## Work task
Give every line below again, exactly as it appears.

BEGIN Material provided

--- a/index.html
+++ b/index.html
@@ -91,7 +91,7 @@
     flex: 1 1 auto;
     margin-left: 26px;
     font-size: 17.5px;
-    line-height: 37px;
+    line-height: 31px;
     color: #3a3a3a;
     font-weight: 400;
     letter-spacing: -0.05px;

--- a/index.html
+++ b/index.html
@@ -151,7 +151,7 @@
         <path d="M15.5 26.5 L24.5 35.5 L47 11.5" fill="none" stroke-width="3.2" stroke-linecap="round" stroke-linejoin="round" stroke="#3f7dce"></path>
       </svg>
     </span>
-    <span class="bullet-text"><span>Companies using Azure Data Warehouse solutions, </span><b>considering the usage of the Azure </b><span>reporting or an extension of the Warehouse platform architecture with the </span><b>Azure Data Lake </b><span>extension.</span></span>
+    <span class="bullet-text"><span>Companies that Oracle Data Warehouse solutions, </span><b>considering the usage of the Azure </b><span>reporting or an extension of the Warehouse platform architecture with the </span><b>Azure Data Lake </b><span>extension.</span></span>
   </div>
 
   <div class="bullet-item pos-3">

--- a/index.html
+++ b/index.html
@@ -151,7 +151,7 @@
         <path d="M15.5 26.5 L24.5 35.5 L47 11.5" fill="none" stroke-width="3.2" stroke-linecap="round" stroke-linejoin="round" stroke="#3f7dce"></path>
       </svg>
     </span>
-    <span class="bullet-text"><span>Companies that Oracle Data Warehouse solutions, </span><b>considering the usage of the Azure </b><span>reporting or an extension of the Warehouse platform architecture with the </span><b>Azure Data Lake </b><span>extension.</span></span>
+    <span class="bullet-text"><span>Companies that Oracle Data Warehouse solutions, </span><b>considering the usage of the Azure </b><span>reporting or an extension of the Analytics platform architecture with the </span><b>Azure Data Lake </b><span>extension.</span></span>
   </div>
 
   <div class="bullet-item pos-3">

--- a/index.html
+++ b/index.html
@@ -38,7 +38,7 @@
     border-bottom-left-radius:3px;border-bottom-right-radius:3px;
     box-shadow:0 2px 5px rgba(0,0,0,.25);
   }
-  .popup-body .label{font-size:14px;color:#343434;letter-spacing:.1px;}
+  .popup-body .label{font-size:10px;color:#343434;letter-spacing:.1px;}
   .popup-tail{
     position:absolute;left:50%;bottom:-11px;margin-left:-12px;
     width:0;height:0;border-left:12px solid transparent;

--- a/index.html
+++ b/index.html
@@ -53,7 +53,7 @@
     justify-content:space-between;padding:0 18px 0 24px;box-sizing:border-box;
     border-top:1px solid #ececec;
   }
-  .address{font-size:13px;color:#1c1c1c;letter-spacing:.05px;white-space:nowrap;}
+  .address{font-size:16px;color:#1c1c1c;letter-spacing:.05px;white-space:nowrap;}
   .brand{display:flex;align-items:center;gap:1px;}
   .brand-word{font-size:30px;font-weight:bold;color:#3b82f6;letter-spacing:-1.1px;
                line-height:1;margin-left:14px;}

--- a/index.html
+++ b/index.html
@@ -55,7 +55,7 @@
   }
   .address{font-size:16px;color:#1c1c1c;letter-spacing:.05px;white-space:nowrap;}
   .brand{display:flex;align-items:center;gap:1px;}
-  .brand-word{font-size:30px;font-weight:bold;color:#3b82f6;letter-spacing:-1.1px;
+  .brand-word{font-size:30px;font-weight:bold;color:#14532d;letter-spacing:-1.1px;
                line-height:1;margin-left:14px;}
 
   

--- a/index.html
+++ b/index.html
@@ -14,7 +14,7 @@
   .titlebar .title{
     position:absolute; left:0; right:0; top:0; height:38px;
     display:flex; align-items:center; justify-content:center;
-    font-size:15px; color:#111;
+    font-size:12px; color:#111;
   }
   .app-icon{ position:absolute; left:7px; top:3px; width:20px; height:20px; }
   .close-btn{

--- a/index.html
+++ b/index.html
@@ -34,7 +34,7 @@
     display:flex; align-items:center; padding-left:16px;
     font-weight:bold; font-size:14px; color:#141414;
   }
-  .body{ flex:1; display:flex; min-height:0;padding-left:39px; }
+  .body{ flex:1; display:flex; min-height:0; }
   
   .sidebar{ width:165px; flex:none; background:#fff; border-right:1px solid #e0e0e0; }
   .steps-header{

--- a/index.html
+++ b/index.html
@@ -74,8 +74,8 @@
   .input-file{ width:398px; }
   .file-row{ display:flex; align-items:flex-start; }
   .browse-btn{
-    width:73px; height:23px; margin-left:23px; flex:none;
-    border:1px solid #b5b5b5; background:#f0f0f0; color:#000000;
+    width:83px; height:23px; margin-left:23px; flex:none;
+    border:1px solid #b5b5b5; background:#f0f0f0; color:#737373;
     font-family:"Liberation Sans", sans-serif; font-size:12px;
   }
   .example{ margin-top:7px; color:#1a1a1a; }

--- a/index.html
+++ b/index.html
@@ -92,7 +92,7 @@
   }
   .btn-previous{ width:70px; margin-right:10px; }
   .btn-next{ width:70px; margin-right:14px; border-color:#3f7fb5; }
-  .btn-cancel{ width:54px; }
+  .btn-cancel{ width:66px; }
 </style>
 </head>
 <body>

END Material provided

## Result
--- a/index.html
+++ b/index.html
@@ -91,7 +91,7 @@
     flex: 1 1 auto;
     margin-left: 26px;
     font-size: 17.5px;
-    line-height: 37px;
+    line-height: 31px;
     color: #3a3a3a;
     font-weight: 400;
     letter-spacing: -0.05px;

--- a/index.html
+++ b/index.html
@@ -151,7 +151,7 @@
         <path d="M15.5 26.5 L24.5 35.5 L47 11.5" fill="none" stroke-width="3.2" stroke-linecap="round" stroke-linejoin="round" stroke="#3f7dce"></path>
       </svg>
     </span>
-    <span class="bullet-text"><span>Companies using Azure Data Warehouse solutions, </span><b>considering the usage of the Azure </b><span>reporting or an extension of the Warehouse platform architecture with the </span><b>Azure Data Lake </b><span>extension.</span></span>
+    <span class="bullet-text"><span>Companies that Oracle Data Warehouse solutions, </span><b>considering the usage of the Azure </b><span>reporting or an extension of the Warehouse platform architecture with the </span><b>Azure Data Lake </b><span>extension.</span></span>
   </div>
 
   <div class="bullet-item pos-3">

--- a/index.html
+++ b/index.html
@@ -151,7 +151,7 @@
         <path d="M15.5 26.5 L24.5 35.5 L47 11.5" fill="none" stroke-width="3.2" stroke-linecap="round" stroke-linejoin="round" stroke="#3f7dce"></path>
       </svg>
     </span>
-    <span class="bullet-text"><span>Companies that Oracle Data Warehouse solutions, </span><b>considering the usage of the Azure </b><span>reporting or an extension of the Warehouse platform architecture with the </span><b>Azure Data Lake </b><span>extension.</span></span>
+    <span class="bullet-text"><span>Companies that Oracle Data Warehouse solutions, </span><b>considering the usage of the Azure </b><span>reporting or an extension of the Analytics platform architecture with the </span><b>Azure Data Lake </b><span>extension.</span></span>
   </div>
 
   <div class="bullet-item pos-3">

--- a/index.html
+++ b/index.html
@@ -38,7 +38,7 @@
     border-bottom-left-radius:3px;border-bottom-right-radius:3px;
     box-shadow:0 2px 5px rgba(0,0,0,.25);
   }
-  .popup-body .label{font-size:14px;color:#343434;letter-spacing:.1px;}
+  .popup-body .label{font-size:10px;color:#343434;letter-spacing:.1px;}
   .popup-tail{
     position:absolute;left:50%;bottom:-11px;margin-left:-12px;
     width:0;height:0;border-left:12px solid transparent;

--- a/index.html
+++ b/index.html
@@ -53,7 +53,7 @@
     justify-content:space-between;padding:0 18px 0 24px;box-sizing:border-box;
     border-top:1px solid #ececec;
   }
-  .address{font-size:13px;color:#1c1c1c;letter-spacing:.05px;white-space:nowrap;}
+  .address{font-size:16px;color:#1c1c1c;letter-spacing:.05px;white-space:nowrap;}
   .brand{display:flex;align-items:center;gap:1px;}
   .brand-word{font-size:30px;font-weight:bold;color:#3b82f6;letter-spacing:-1.1px;
                line-height:1;margin-left:14px;}

--- a/index.html
+++ b/index.html
@@ -55,7 +55,7 @@
   }
   .address{font-size:16px;color:#1c1c1c;letter-spacing:.05px;white-space:nowrap;}
   .brand{display:flex;align-items:center;gap:1px;}
-  .brand-word{font-size:30px;font-weight:bold;color:#3b82f6;letter-spacing:-1.1px;
+  .brand-word{font-size:30px;font-weight:bold;color:#14532d;letter-spacing:-1.1px;
                line-height:1;margin-left:14px;}
 
   

--- a/index.html
+++ b/index.html
@@ -14,7 +14,7 @@
   .titlebar .title{
     position:absolute; left:0; right:0; top:0; height:38px;
     display:flex; align-items:center; justify-content:center;
-    font-size:15px; color:#111;
+    font-size:12px; color:#111;
   }
   .app-icon{ position:absolute; left:7px; top:3px; width:20px; height:20px; }
   .close-btn{

--- a/index.html
+++ b/index.html
@@ -34,7 +34,7 @@
     display:flex; align-items:center; padding-left:16px;
     font-weight:bold; font-size:14px; color:#141414;
   }
-  .body{ flex:1; display:flex; min-height:0;padding-left:39px; }
+  .body{ flex:1; display:flex; min-height:0; }
   
   .sidebar{ width:165px; flex:none; background:#fff; border-right:1px solid #e0e0e0; }
   .steps-header{

--- a/index.html
+++ b/index.html
@@ -74,8 +74,8 @@
   .input-file{ width:398px; }
   .file-row{ display:flex; align-items:flex-start; }
   .browse-btn{
-    width:73px; height:23px; margin-left:23px; flex:none;
-    border:1px solid #b5b5b5; background:#f0f0f0; color:#000000;
+    width:83px; height:23px; margin-left:23px; flex:none;
+    border:1px solid #b5b5b5; background:#f0f0f0; color:#737373;
     font-family:"Liberation Sans", sans-serif; font-size:12px;
   }
   .example{ margin-top:7px; color:#1a1a1a; }

--- a/index.html
+++ b/index.html
@@ -92,7 +92,7 @@
   }
   .btn-previous{ width:70px; margin-right:10px; }
   .btn-next{ width:70px; margin-right:14px; border-color:#3f7fb5; }
-  .btn-cancel{ width:54px; }
+  .btn-cancel{ width:66px; }
 </style>
 </head>
 <body>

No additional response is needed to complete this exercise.